You can view each of your categories on it’s own which then breaks down items by their feeds as well as providing recommendations on the right hand side.
- At A Glance
A breakdown of your feeds and categories with unread counts
This is an interesting idea, if you are logged into Twitter or provide your Twitter name, Feedly will determine karma based on clicks and retweets. So if you have shared an article and provide /cc @feedly in the tweet, Feedly can then track your tweet and determine how many people click the link and how many people retweet it. Not sure of the practical applications but the idea is nice.
- Saved, Shared and History
Pretty standard options for looking up items you have saved for later, shared and rather helpfully items you have marked as read which is great if you have accidentally marked an item as read and it vanishes.
In addition to the layouts, Feedly synchronises with Google Reader both ways, so if you add a feed in Feedly, it is added to Reader and vice versa. Quite helpfully this also goes down to the category level too so that if you have organised your feeds on one, they are automagically organised on the other. This means that if you chose to leave Feedly but didn’t want to lose your feeds, you wouldn’t have to export them or do anything really.

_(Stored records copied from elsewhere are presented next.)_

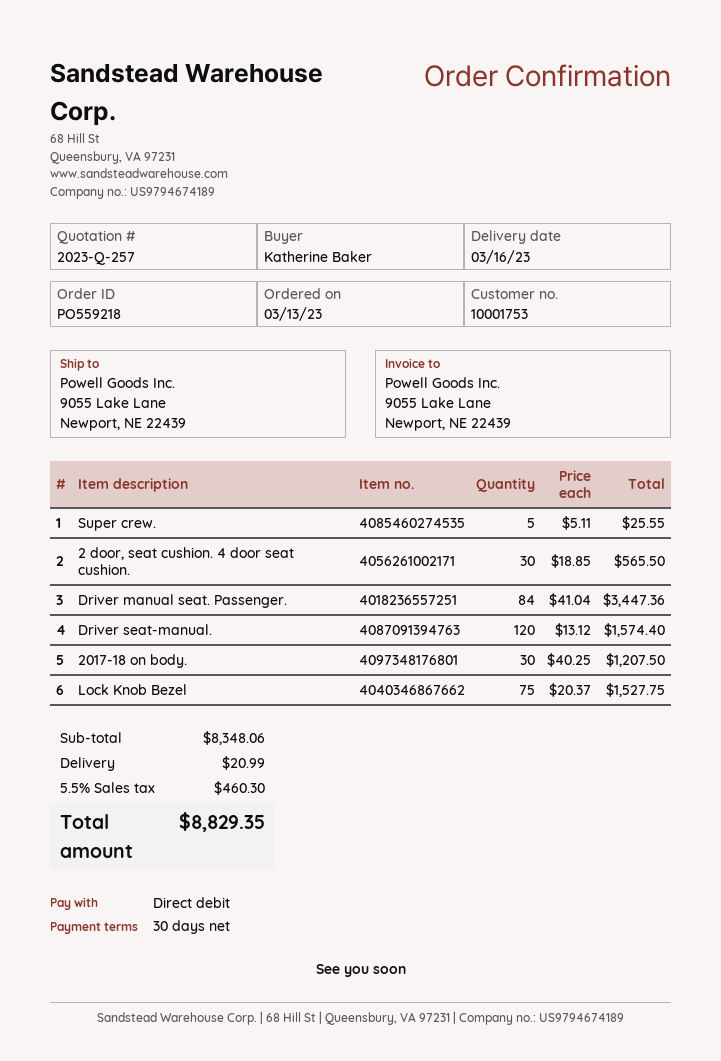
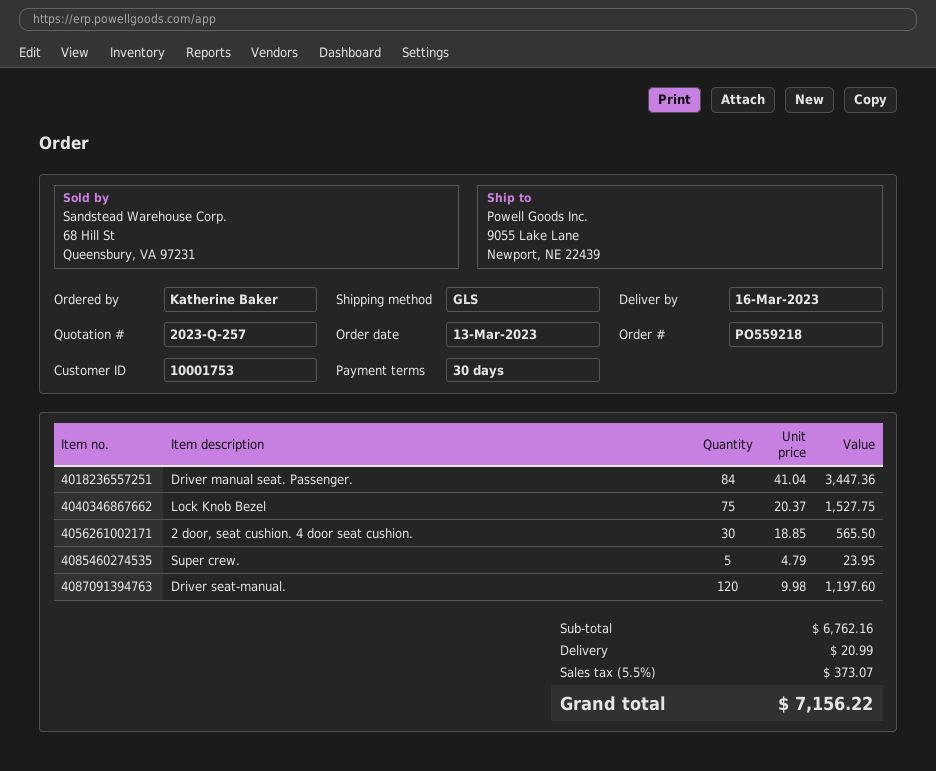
Super crew.: 5 x 5.11 = 25.55 -> 5 x 4.79 = 23.95
Driver seat-manual.: 120 x 13.12 = 1574.40 -> 120 x 9.98 = 1197.60
2017-18 on body.: 30 x 40.25 = 1207.50 -> none
subtotal: 8348.06 -> 6762.16
tax: 5.5% = 460.30 -> 5.5% = 373.07
total: 8829.35 -> 7156.22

After using Feedly for a couple of months now I can say that I actually look forward to lunch and other times when I can check up on my feeds. This is a web application that has done a lot of work on getting a good user experience and improving on it while listening to feedback to move in a direction the users want it to go. The company behind Feedly is DevHD, a small startup that was founding in California at the end of 2006. They are focusing very strongly on Feedly and the work is paying off, just have to hope that someone sees value in the work they are doing.
So, want to start getting the best out of your dusty, unmanageable RSS feeds? Get Feedly!